The crux of this craft book is: “The truth is that while our own ability to make new stories, and remake old ones, ends with us, life continues to revise us. Life in some sense is revision, and revision a measure of how alive a story continues to be. (pg. 171) Throughout, Davies examines his own work on The Welsh Girl and a story from his own past in which his father intervenes to save a Sikh boy from being beaten.

While this reference book is focused on short stories and novels, it’s takeaways regarding revision and our “darlings” can be applied to poetry. “Revision is very much a process of close reading ourselves and our work,” he says. (pg. 14) In a way it is not about the cutting or the reduction of the text all of the time, but the expansion and contraction of text to find the meat of the story and the truth of it. “I suspect a guiding principle of early drafts might be better phrased as ‘Write to know,‘ and of revision, ‘Revise to know more,” and of a final draft, ‘I’ve written what I now know.'” (pg. 36)

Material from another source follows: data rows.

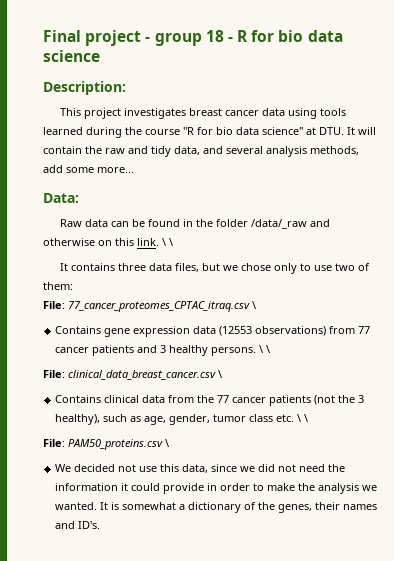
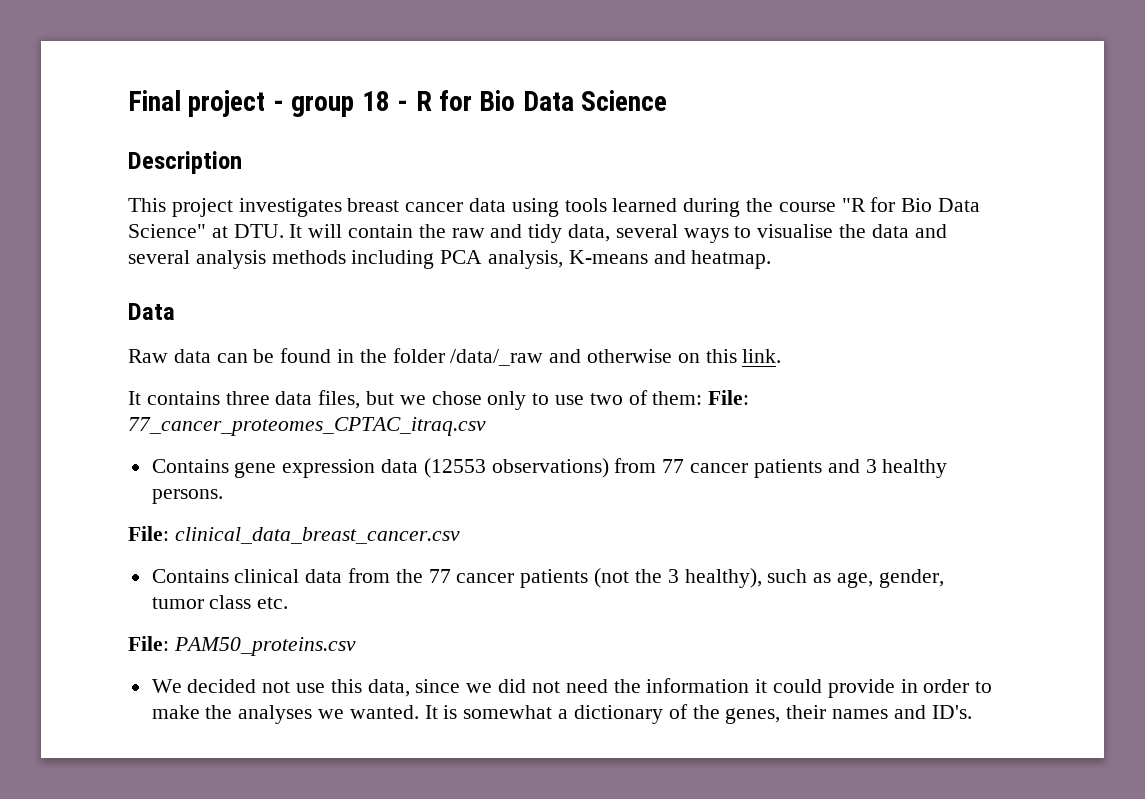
[278,30,343,42] [43,50,100,62] [43,81,126,95] bio data science // Description: -> [479,90,668,111] [128,151,242,174] Bio Data Science // Description
[216,127,303,135] bio data science" -> [901,198,981,212] [128,224,206,238] Bio Data Science"
[203,146,359,157] [43,165,134,173] [43,193,79,203] and several analysis methods, add some more... // Data: -> [615,224,947,243] [128,250,772,269] [128,303,175,320] several ways to visualise the data and several analysis methods including PCA analysis, K-means and heatmap. // Data
[162,238,173,246] \ \ -> (782, 356) none
(73, 286) // -> (703, 398) none
[252,301,256,309] \ -> (486, 426) none
[259,345,271,353] \ \ -> (223, 496) none
[218,370,222,378] \ -> (460, 535) none
[297,414,309,422] \ \ -> (289, 603) none
[165,439,169,447] \ -> (356, 646) none
[318,483,360,494] analysis -> [238,705,313,724] analyses

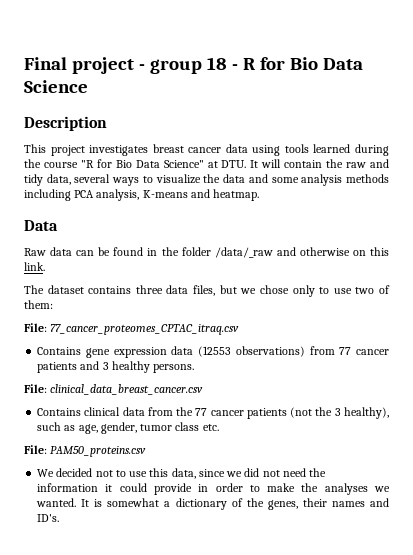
[757,224,834,238] visualise -> [155,174,201,184] visualize
[128,250,190,264] several -> [271,177,299,183] some
[128,391,141,405] It -> [24,285,84,294] The dataset
(703, 398) none -> (53, 304) //
(291, 687) none -> [115,470,126,477] to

I’ve always loved the possibility of revision, but I’ve also cut poems down into enigmas and missed the points the poems were making entirely. I’ve played with words, phrasing, line breaks, and more to a point where the poem is even confused about itself. This book has helped me see that revision needs to be a little more focused, not targeted, but shining a light on the meaning/truth of the poem.

The Art of Revision: The Last Word by Peter Ho Davies is a nonfiction craft book I would highly recommend for poets, short story writers, novelists, and others. Davies is frank in his advice and his own limitations, but he also demonstrates that revision is a skill that can be learned, enjoyed, and even provide us with our own truth about ourselves and the stories that we are drawn to and must write on the page.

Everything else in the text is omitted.